## [Problem details]
Your copy should repeat each record below exactly and contain no images.

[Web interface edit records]

______

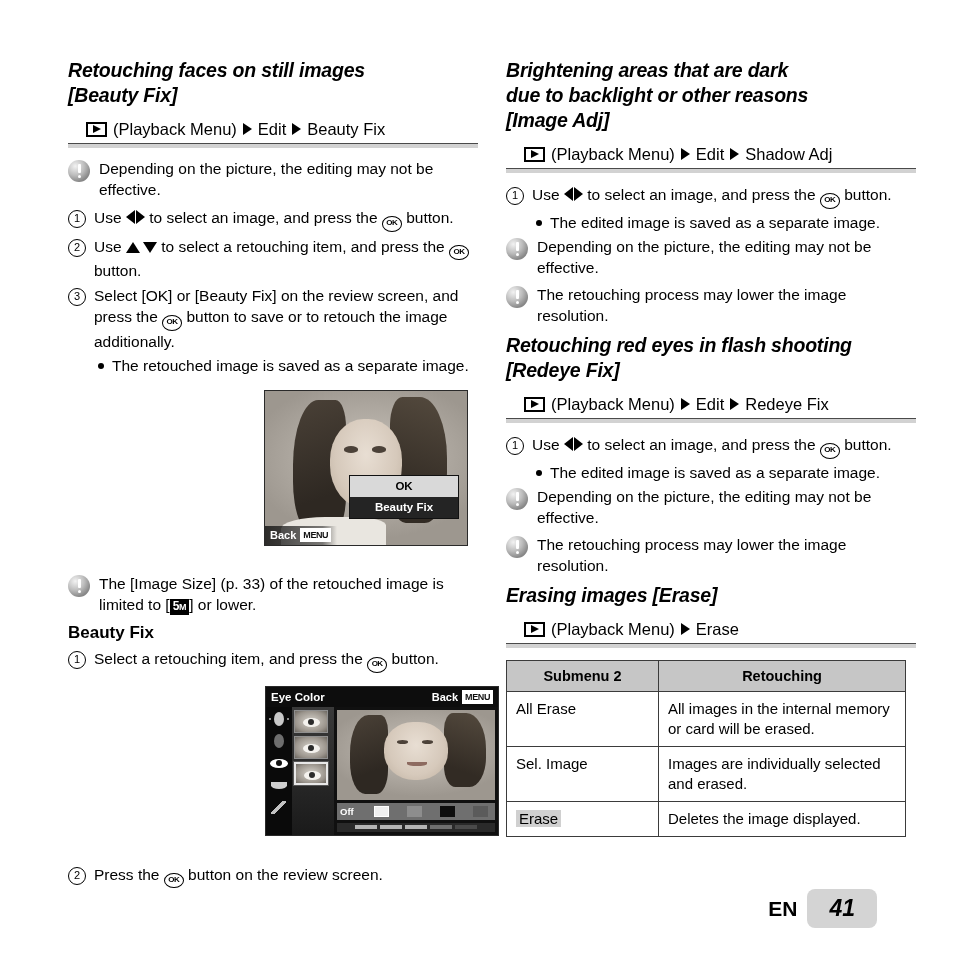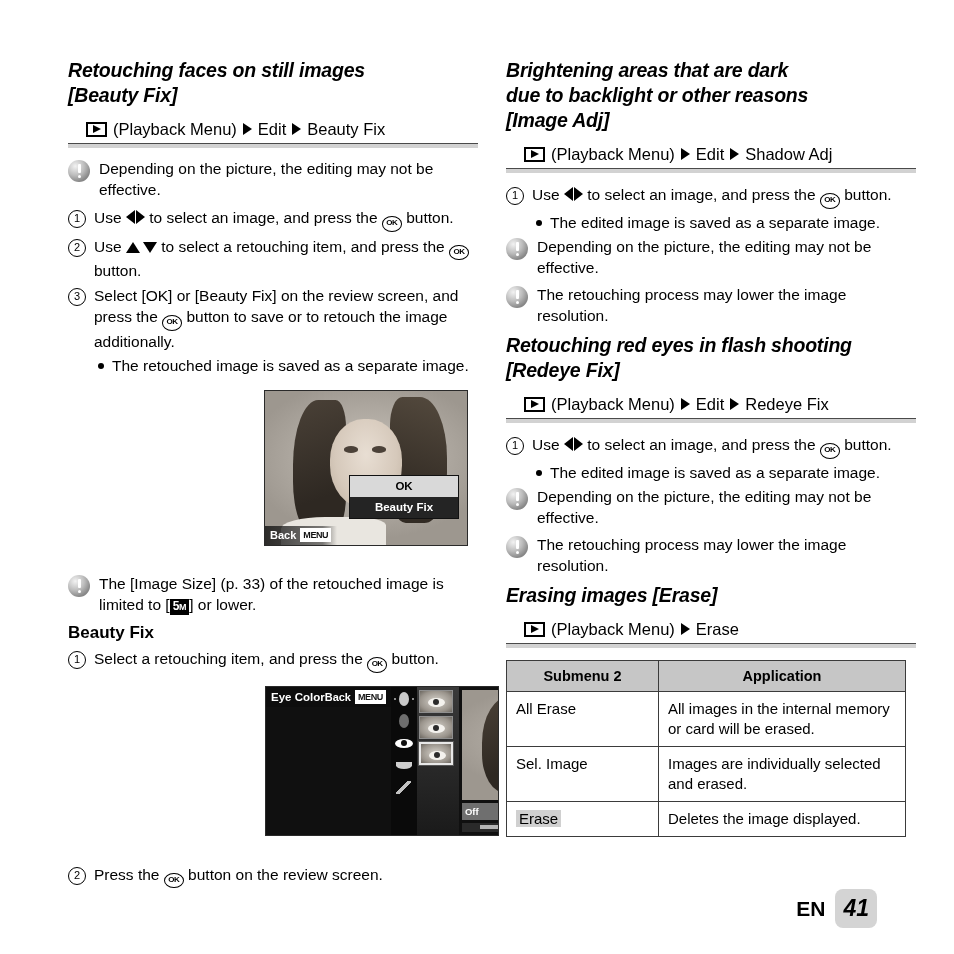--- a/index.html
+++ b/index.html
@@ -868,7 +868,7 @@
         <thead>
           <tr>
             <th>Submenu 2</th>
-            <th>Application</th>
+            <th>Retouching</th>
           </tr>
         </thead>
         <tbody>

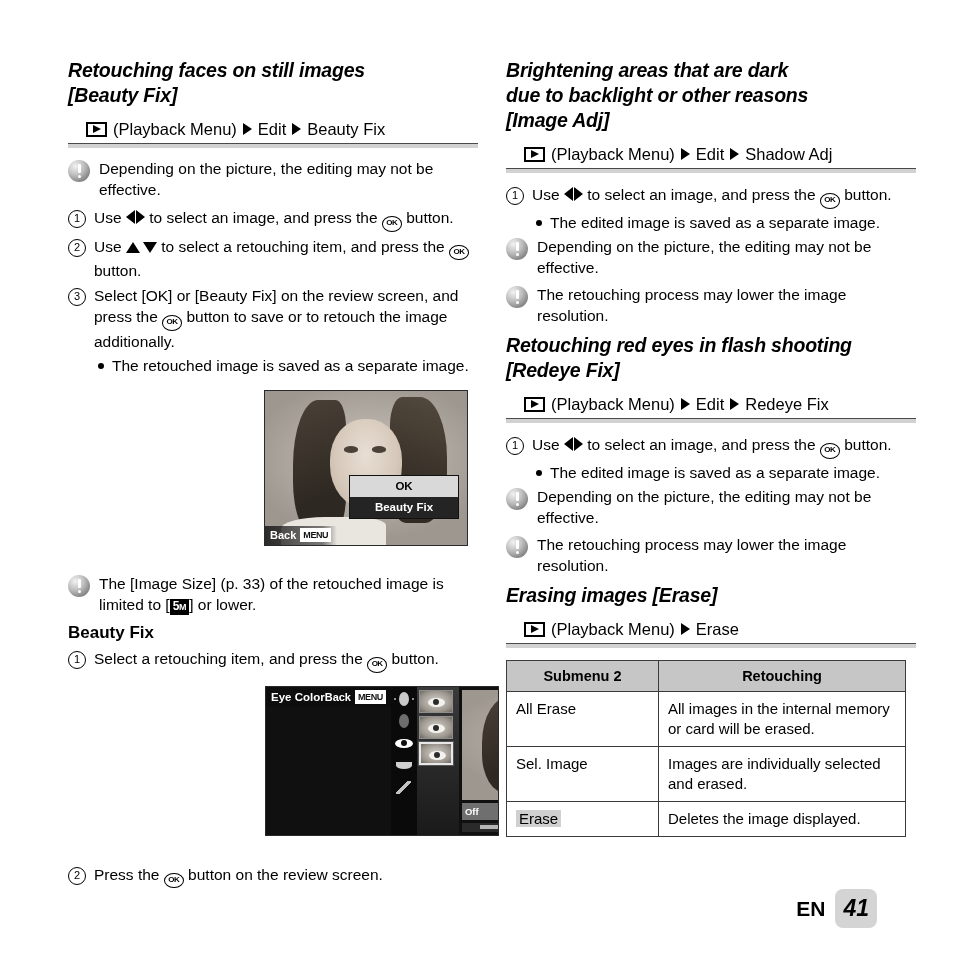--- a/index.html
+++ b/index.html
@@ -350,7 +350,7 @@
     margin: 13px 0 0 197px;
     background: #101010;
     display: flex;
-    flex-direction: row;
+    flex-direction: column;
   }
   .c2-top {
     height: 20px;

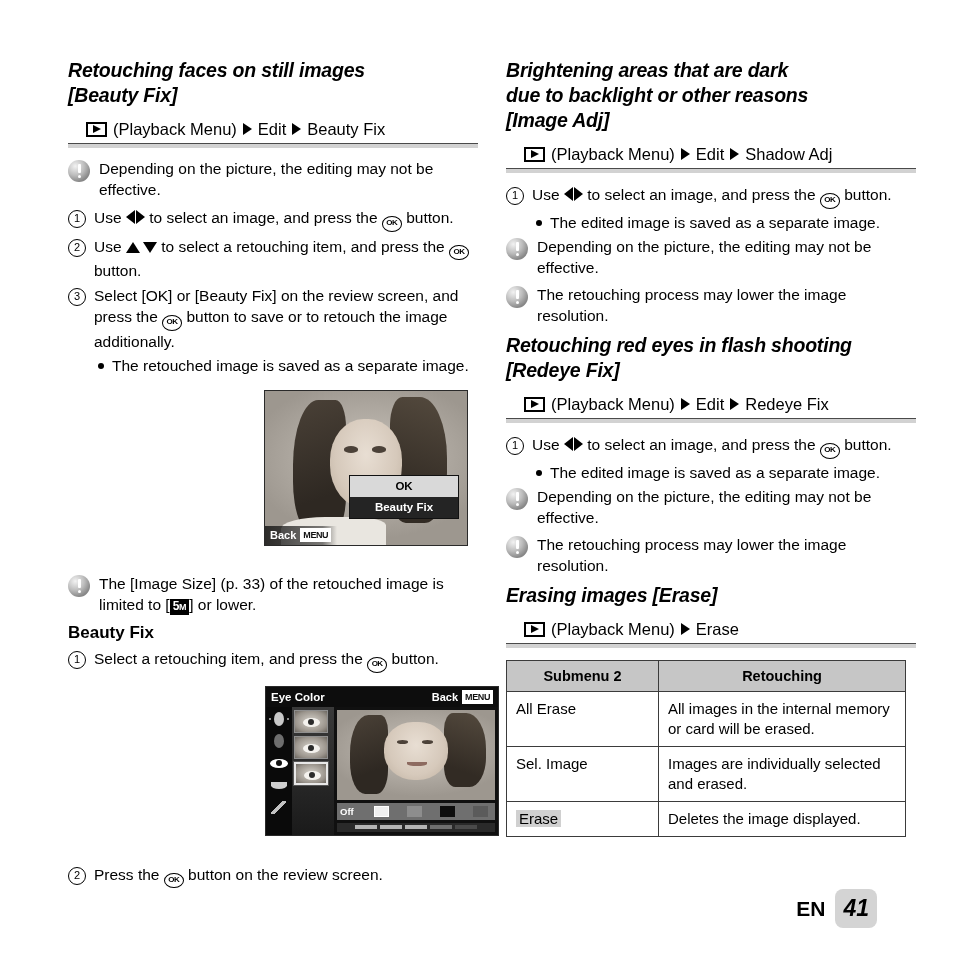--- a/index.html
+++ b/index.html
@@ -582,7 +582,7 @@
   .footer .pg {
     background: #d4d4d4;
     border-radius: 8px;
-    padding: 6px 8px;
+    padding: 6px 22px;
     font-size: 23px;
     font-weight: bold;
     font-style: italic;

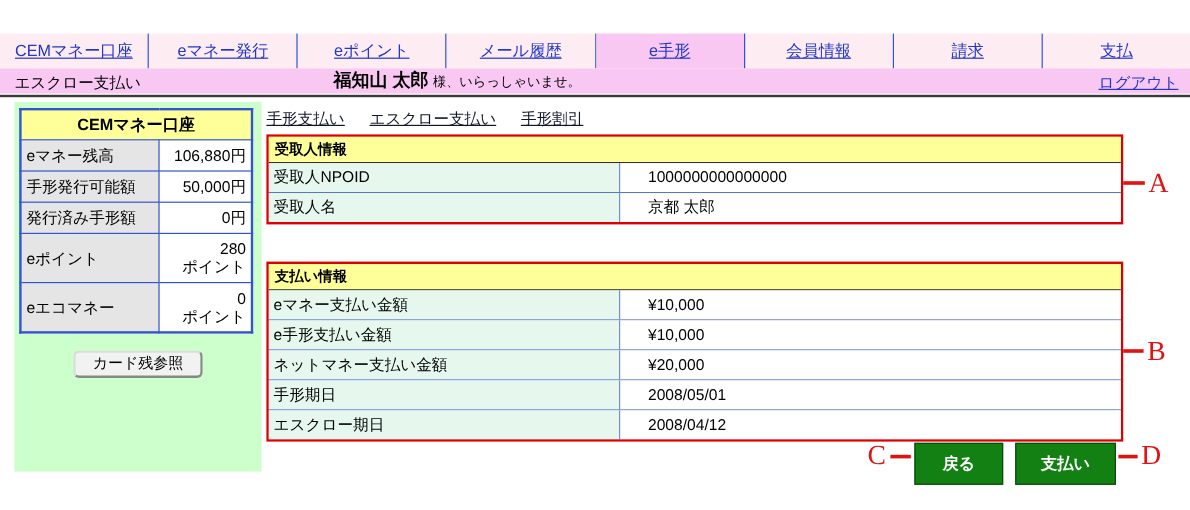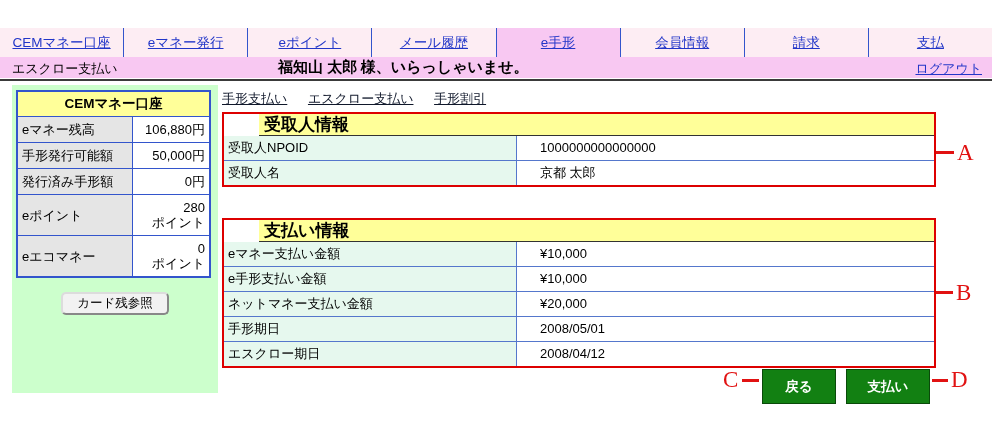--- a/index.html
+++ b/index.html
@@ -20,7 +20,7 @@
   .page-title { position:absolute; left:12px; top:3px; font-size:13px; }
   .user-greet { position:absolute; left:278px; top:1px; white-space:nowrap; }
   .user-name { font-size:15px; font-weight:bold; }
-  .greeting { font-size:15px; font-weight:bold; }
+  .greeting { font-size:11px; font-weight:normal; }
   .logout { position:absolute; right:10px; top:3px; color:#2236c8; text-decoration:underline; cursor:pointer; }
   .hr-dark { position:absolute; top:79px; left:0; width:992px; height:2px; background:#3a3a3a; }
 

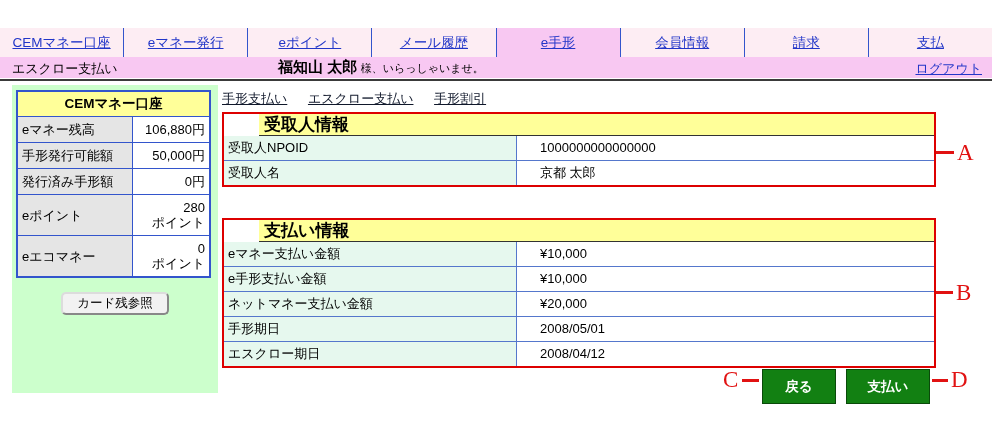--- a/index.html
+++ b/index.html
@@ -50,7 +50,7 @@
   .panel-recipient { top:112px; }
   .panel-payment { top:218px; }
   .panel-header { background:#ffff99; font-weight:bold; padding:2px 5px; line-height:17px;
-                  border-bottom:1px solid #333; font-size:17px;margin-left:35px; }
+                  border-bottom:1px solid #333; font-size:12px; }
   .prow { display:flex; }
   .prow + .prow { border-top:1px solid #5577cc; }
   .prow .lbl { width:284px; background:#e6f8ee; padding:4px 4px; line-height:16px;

______

## [Task output]
--- a/index.html
+++ b/index.html
@@ -868,7 +868,7 @@
         <thead>
           <tr>
             <th>Submenu 2</th>
-            <th>Application</th>
+            <th>Retouching</th>
           </tr>
         </thead>
         <tbody>

--- a/index.html
+++ b/index.html
@@ -350,7 +350,7 @@
     margin: 13px 0 0 197px;
     background: #101010;
     display: flex;
-    flex-direction: row;
+    flex-direction: column;
   }
   .c2-top {
     height: 20px;

--- a/index.html
+++ b/index.html
@@ -582,7 +582,7 @@
   .footer .pg {
     background: #d4d4d4;
     border-radius: 8px;
-    padding: 6px 8px;
+    padding: 6px 22px;
     font-size: 23px;
     font-weight: bold;
     font-style: italic;

--- a/index.html
+++ b/index.html
@@ -20,7 +20,7 @@
   .page-title { position:absolute; left:12px; top:3px; font-size:13px; }
   .user-greet { position:absolute; left:278px; top:1px; white-space:nowrap; }
   .user-name { font-size:15px; font-weight:bold; }
-  .greeting { font-size:15px; font-weight:bold; }
+  .greeting { font-size:11px; font-weight:normal; }
   .logout { position:absolute; right:10px; top:3px; color:#2236c8; text-decoration:underline; cursor:pointer; }
   .hr-dark { position:absolute; top:79px; left:0; width:992px; height:2px; background:#3a3a3a; }
 

--- a/index.html
+++ b/index.html
@@ -50,7 +50,7 @@
   .panel-recipient { top:112px; }
   .panel-payment { top:218px; }
   .panel-header { background:#ffff99; font-weight:bold; padding:2px 5px; line-height:17px;
-                  border-bottom:1px solid #333; font-size:17px;margin-left:35px; }
+                  border-bottom:1px solid #333; font-size:12px; }
   .prow { display:flex; }
   .prow + .prow { border-top:1px solid #5577cc; }
   .prow .lbl { width:284px; background:#e6f8ee; padding:4px 4px; line-height:16px;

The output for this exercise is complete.